I think it’s about time I updated again since it seems like people are coming but there is nothing here at all. The after awhile they just won’t come at all, and I don’t want that.
Anyway, I’m doing fine. Getting through the rest of the school year. I can’t believe I’m going to be a senior soon. I’ve been reading up on my drawing books and such. I still don’t know how to draw the female body at all.
I’ve been working on my doujinshi series from time to time when I can. I’ll write about it some other time. I had the best nap today. I was so tired.
Yay tomorrow is Friday and I get out early.
-Ja
Hi everyone. Yes, I am alive and well. I haven’t really HAD anything to talk about thus the lack of entries for the past 3 days. I guess I might as well give a jist of what I’ve been up to.
I’ve been studying theology so I can know more about my faith and God.
I’ve been going to mass and communion services everyday at school.
I’ve been trying to fit in drawing whenever I can.
And, that’s pretty much all. That’s major. I think tomorrow I start up again with some full blown entries. Watch for it.
-Ja
Ok typo. My brother is 14, oh well it’s still not right. And now I learn this hag has our address, and she works at LOL walmart. My dad says that, “They’re just friends and that they relate.” No shit that’s how they reel them in. It’s just not right at all. My brother says he “loves” her. Bullshit! I told him that he shouldn’t say crap like that because he’s just a kid and he doesn’t know what the fuck he is talking about. I tell him it’s probably just some kid of attachment thing. I tell him I’ve gone through some things like that, and then he gives me some bullshit reply.

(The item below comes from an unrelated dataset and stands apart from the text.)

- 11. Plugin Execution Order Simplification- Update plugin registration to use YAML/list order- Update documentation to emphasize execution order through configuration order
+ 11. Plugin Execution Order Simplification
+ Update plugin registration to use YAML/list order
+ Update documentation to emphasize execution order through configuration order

“Well, I wish I could relate but I can’t. All my feelings are internel and I can’t express them.” Bullshit! That’s just a cope out because you’re to scared to let people know how you feel. I don’t want to see my brother screw up anymore then he already has. I’m going to do one last thing before I totally say it’s out of my hands. I’m going to talk to Mr. Garza about this.
I hate playing the parent.
-Ja
People who work out almost everyday or everyday are stupid and wasting there time. People who work out alot are just making it up for there lack of knowledge by looking good. Of course I’m referring to my brother here. He’s asshole and so are his stupid ghetto friends.
-Ja
Tasogare no Umi; Sea of Twilight – See Saw
Sailing out into the sea of twilight,
The two of us shall never cross paths again……

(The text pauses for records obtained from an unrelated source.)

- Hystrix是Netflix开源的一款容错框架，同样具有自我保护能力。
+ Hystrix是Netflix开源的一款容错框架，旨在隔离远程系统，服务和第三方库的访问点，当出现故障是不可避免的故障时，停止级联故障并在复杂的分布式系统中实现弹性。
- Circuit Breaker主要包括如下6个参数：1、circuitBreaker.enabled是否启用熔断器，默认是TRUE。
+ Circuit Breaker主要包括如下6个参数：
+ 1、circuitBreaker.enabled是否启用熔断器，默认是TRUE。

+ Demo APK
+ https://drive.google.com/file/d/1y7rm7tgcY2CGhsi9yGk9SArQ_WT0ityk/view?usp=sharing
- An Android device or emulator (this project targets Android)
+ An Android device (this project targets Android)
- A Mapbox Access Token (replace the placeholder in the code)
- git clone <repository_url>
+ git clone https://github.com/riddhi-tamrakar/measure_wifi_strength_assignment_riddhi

A golden light falls into the sea, the wind has paused
The two of us, frightened, hear only the light crashing of water
I’ve forgotten my path completely, what I believed in to make it this far
Leaving in me only enough kindness to say goodbye
No matter how many waves crash down as I cry out to my memories
I can’t ever return to the shore you were on
With only the twilight in their embrace,
The waves of days past are already deep at the ocean’s bottom
Knowing no sadness, dreaming blue dreams, fast asleep.
The light of an unknown town flickers beyond the dark waters
Back when the flowers of paradise seemed so very close
If I had crossed over one final distant wave at that time,
Would I have reached the shore you were on?

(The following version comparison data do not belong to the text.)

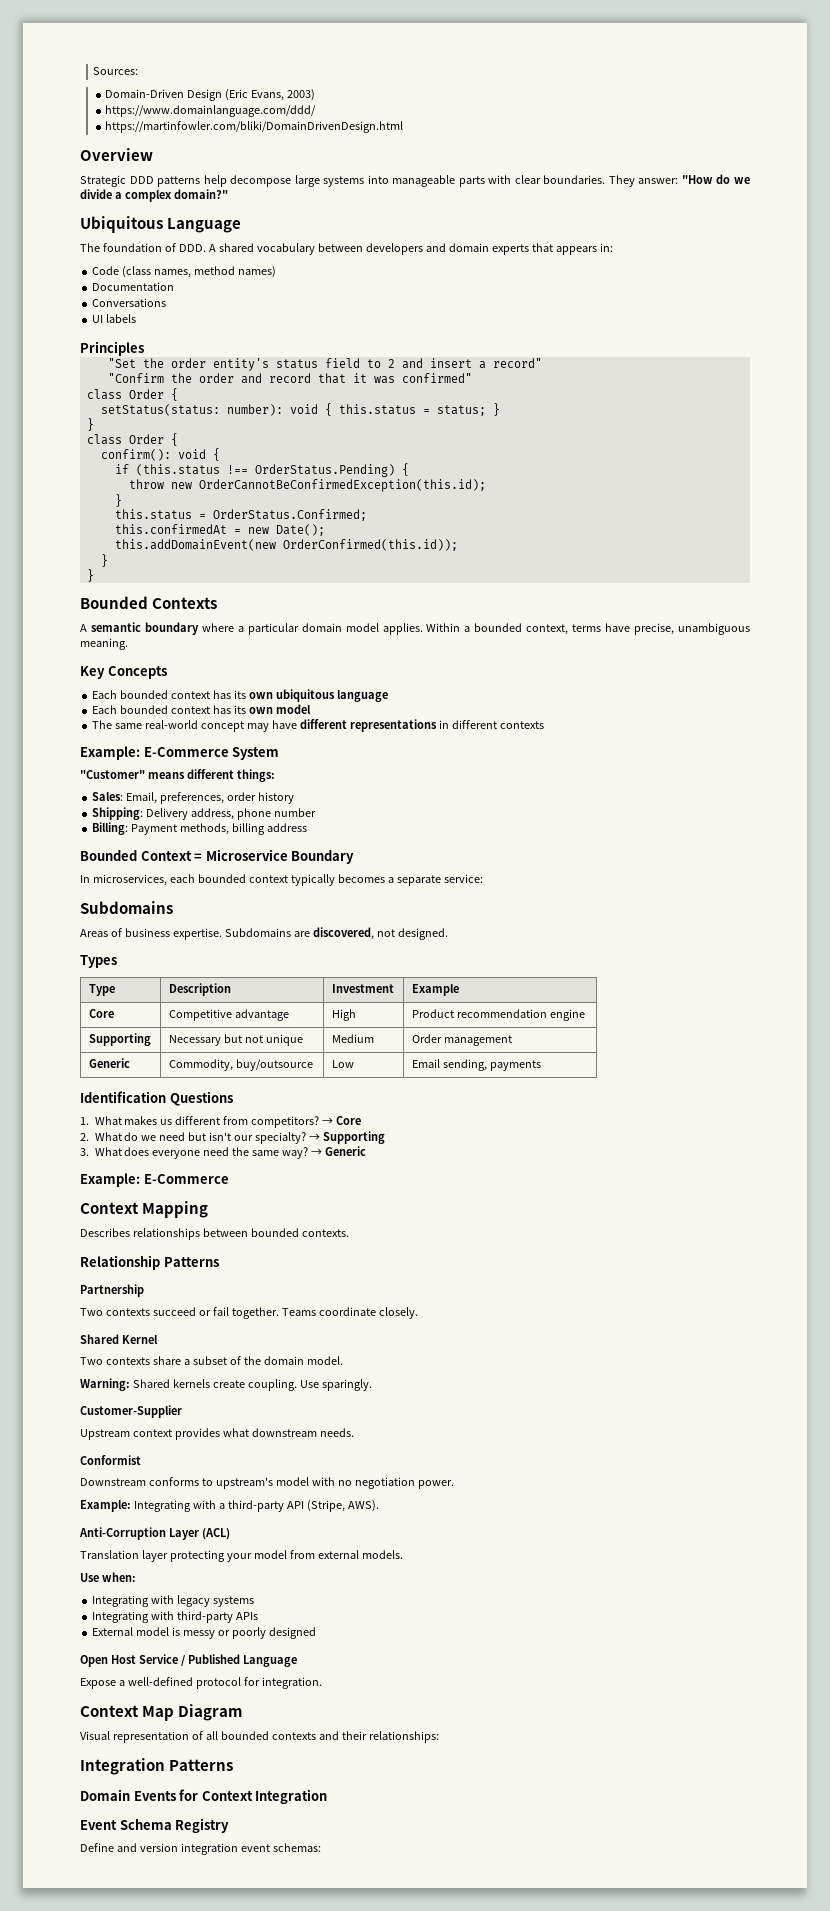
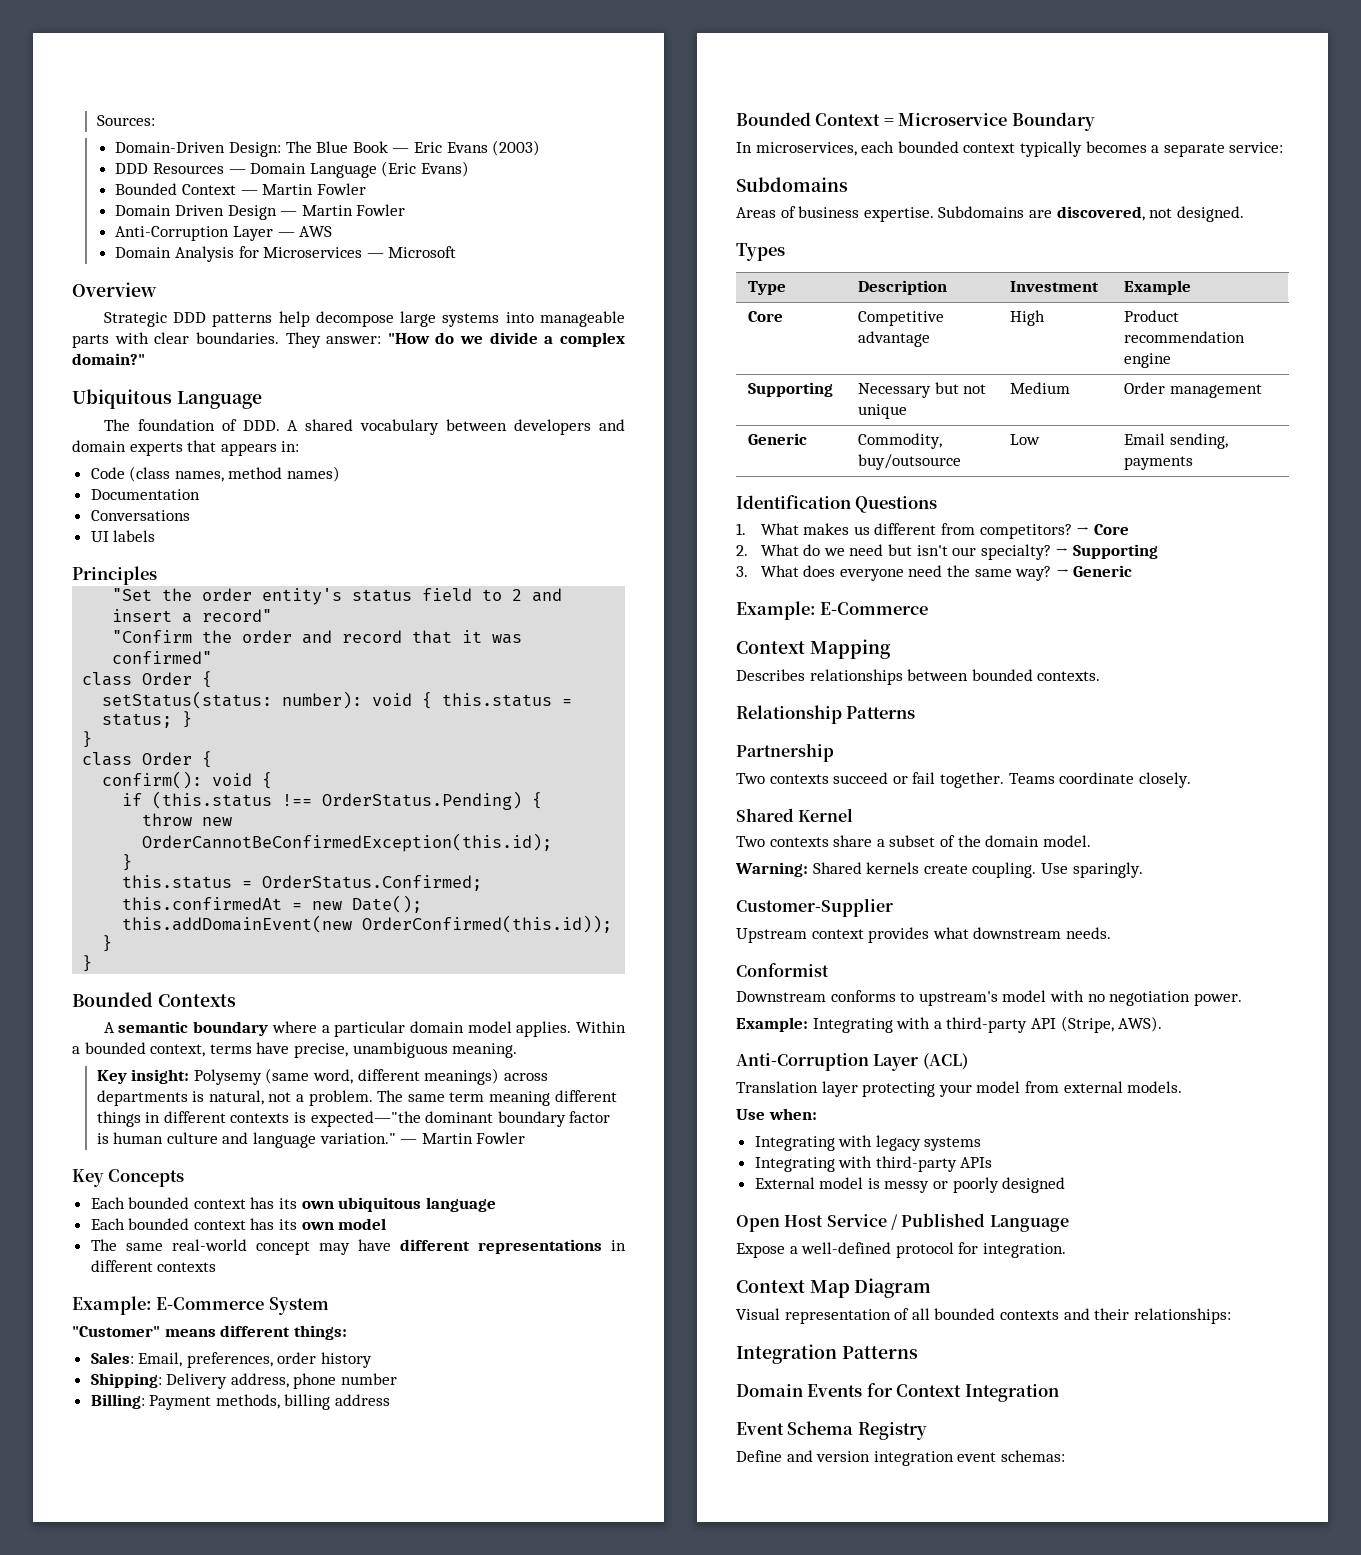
- Domain-Driven Design (Eric Evans, 2003)
- https://www.domainlanguage.com/ddd/
- https://martinfowler.com/bliki/DomainDrivenDesign.html
+ Domain-Driven Design: The Blue Book — Eric Evans (2003)
+ DDD Resources — Domain Language (Eric Evans)
+ Bounded Context — Martin Fowler
+ Domain Driven Design — Martin Fowler
+ Anti-Corruption Layer — AWS
+ Domain Analysis for Microservices — Microsoft
+ Key insight: Polysemy (same word, different meanings) across departments is natural, not a problem. The same term meaning different things in different contexts is expected—"the dominant boundary factor is human culture and language variation." — Martin Fowler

Sailing out into the sea of twilight,
The two of us shall never cross paths again
And the nights of falling asleep looking into your lonesome eyes will disappear.
With only the twilight in their embrace,
The waves of days past are already deep at the ocean’s bottom
Knowing no sadness, dreaming blue dreams, fast asleep.
Sailing out into the sea of twilight,
The two of us shall never meet again
And the nights of falling asleep looking into your lonesome eyes will disappear.
Extremely sick… On hiatus for a few days. Damn school hot dogs! If that even is the reason I’m sick.
-Ja
Currently I am so obessed with Flower of Heart from the Full Metal Alchemist game. I have no idea why.
My day was allright, but not great. I woke up around 11. I started playing the Zelda Wind Waker game on the Gamecube. Don’t know why. The game is horrible, but I’m giving it a second chance.
I was in some trouble today. I was talking to Erik and he said that the concert that we were going to go to is 16 bucks. I was like, “Hmm…I dunno.” And he is like, “Is that a yes or no answer?” I’m like, “Yeah…I’ll manage some how.”
I did manage. I didn’t want to ask my dad for more money and neither did I want to just go over to my grandpop’s house and ask for some cash. So instead I took my change I had and wrapped it. Least I had enough. So I went over to my grandpop’s house and got the money I needed without asking for some.
Once I got home I cleaned around and did the dishes. I swear I am just like Shinobu from Love Hina. I do all the cleaning, and stuff around the house. I guess you could say I do like doing it, but it would help if my brother got off his lazy ass and did something.
The concert was great! The music was very soothing. I love classical music.
Blah…got side tracked and it’s late. I’ll write the rest and some later.